*What the exercise asks*. Write all of the entries out again exactly, but not the images.
Top of Available data
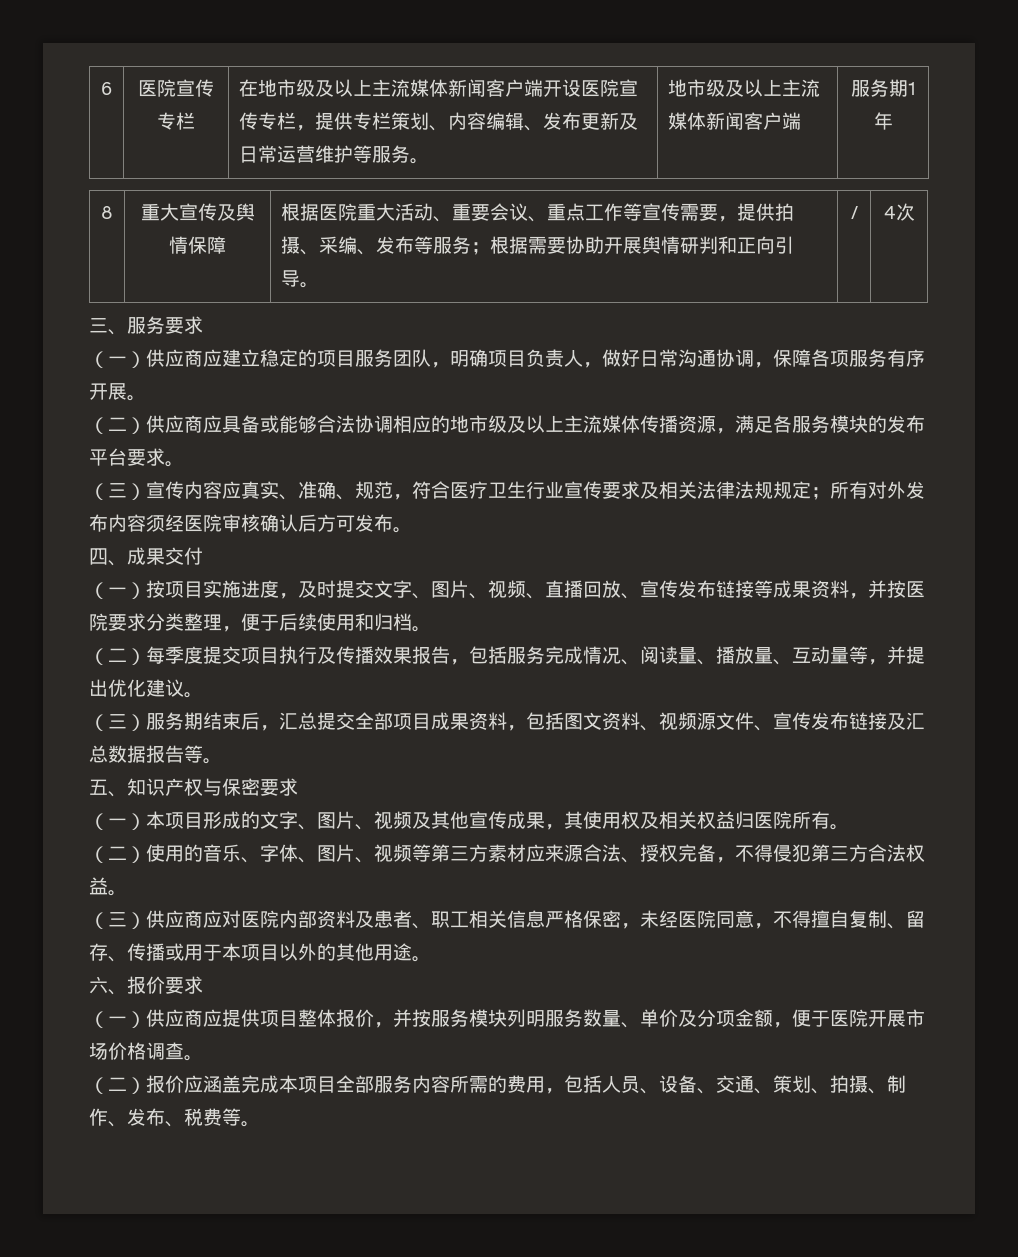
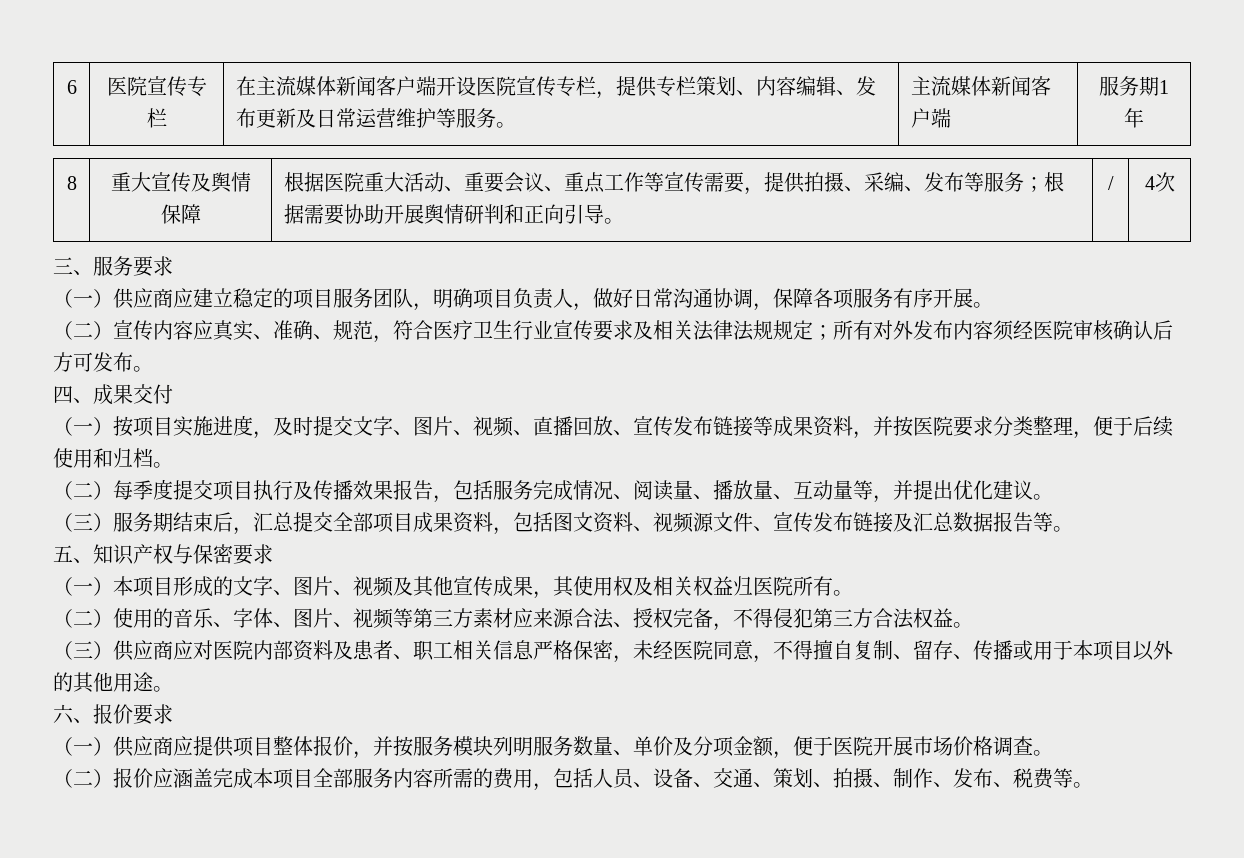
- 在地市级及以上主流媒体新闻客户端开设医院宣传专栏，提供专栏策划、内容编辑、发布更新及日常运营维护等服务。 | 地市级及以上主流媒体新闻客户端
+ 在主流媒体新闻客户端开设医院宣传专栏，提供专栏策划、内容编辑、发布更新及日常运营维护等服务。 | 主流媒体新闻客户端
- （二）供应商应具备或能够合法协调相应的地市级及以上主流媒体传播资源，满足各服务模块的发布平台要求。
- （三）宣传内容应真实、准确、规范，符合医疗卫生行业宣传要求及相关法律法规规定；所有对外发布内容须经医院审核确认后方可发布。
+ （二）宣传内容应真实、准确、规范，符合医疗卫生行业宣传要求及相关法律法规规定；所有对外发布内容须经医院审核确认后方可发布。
Bottom of Available data
*Exercise solution*.
- 在地市级及以上主流媒体新闻客户端开设医院宣传专栏，提供专栏策划、内容编辑、发布更新及日常运营维护等服务。 | 地市级及以上主流媒体新闻客户端
+ 在主流媒体新闻客户端开设医院宣传专栏，提供专栏策划、内容编辑、发布更新及日常运营维护等服务。 | 主流媒体新闻客户端
- （二）供应商应具备或能够合法协调相应的地市级及以上主流媒体传播资源，满足各服务模块的发布平台要求。
- （三）宣传内容应真实、准确、规范，符合医疗卫生行业宣传要求及相关法律法规规定；所有对外发布内容须经医院审核确认后方可发布。
+ （二）宣传内容应真实、准确、规范，符合医疗卫生行业宣传要求及相关法律法规规定；所有对外发布内容须经医院审核确认后方可发布。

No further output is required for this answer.